The new zone announced by South Korea's Defense Ministry takes in two territorial islands and a submerged rock named Ieodo with a South Korea-controlled research station built atop it. China also claims Ieodo for its own.
The move by Seoul is in response to a similar air zone expansion announced by Beijing on November 23. That announcement came amid increased tensions between China and Japan over the disputed islands in the East China Sea, known as Diaoyu by China and the Senkaku by Japan.
"We believe this will not significantly impact our relationships with China and with Japan as we try to work for peace and cooperation in Northeast Asia,'' defence ministry head of policy Jang Hyuk told a briefing, according to Reuters. "We have explained our position to related countries and overall they are in agreement that this move complies with international regulations and is not an excessive measure."
The islands are currently under Japan's administrative control, a fact recognized by Washington. However, the U.S. government has not taken a definite position on whether China or Japan should control the islands except to say that a current U.S.-Japan security pact applies to them.
Under the Chinese zone's rules, all aircraft, civilian or military, have to report flight plans to Chinese authorities, maintain radio contact and reply promptly to identification inquiries. However, military aircraft from the U.S., Japan, and South Korea have breached the zone without informing Beijing. South Korean and Japanese commercial planes have also
been advised by their governments not to follow the rules; however, the United States has advised its commercial airliners to comply with Beijing's regulations.

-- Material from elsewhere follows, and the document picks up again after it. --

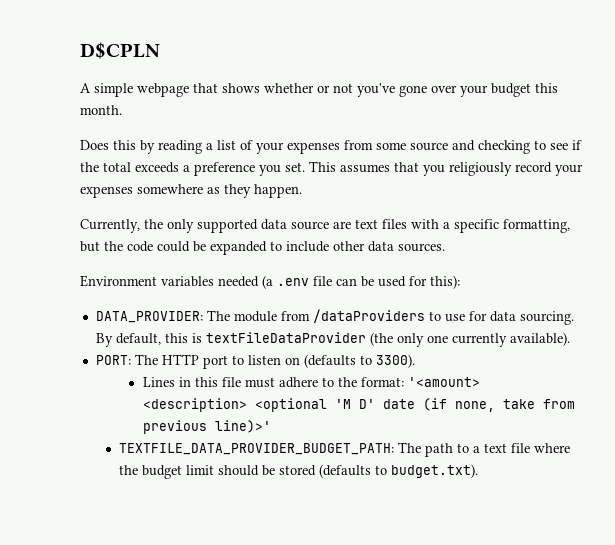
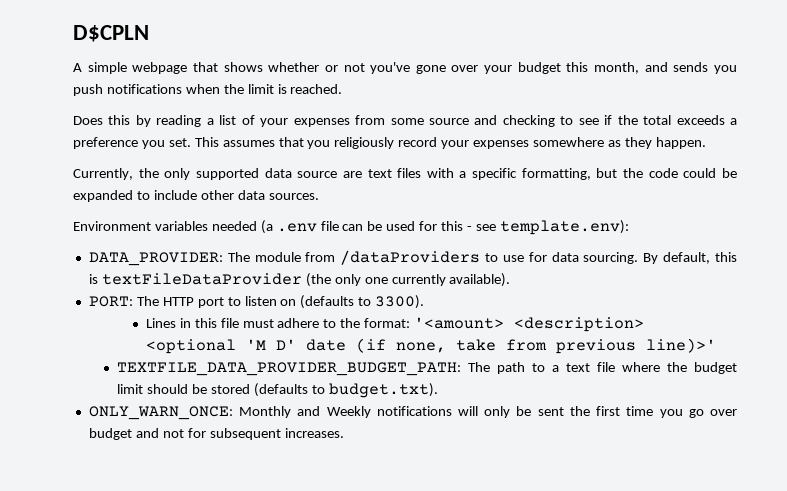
- A simple webpage that shows whether or not you've gone over your budget this month.
+ A simple webpage that shows whether or not you've gone over your budget this month, and sends you push notifications when the limit is reached.
- Environment variables needed (a .env file can be used for this):
+ Environment variables needed (a .env file can be used for this - see template.env):
+ ONLY_WARN_ONCE: Monthly and Weekly notifications will only be sent the first time you go over budget and not for subsequent increases.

A statement from State Department spokeswoman Jen Psaki praised the South Korean government for expanding the zone "in a responsible, deliberate fashion by prior consultations with the United States and its neighbors, including Japan and China. We also appreciate (South Korea's) commitment to implement this adjustment to its (air defense zone) in a manner consistent with international practice and respect for the freedom of overflight and other internationally lawful uses of international airspace. This approach avoids confusion for, or threats to, civilian airlines."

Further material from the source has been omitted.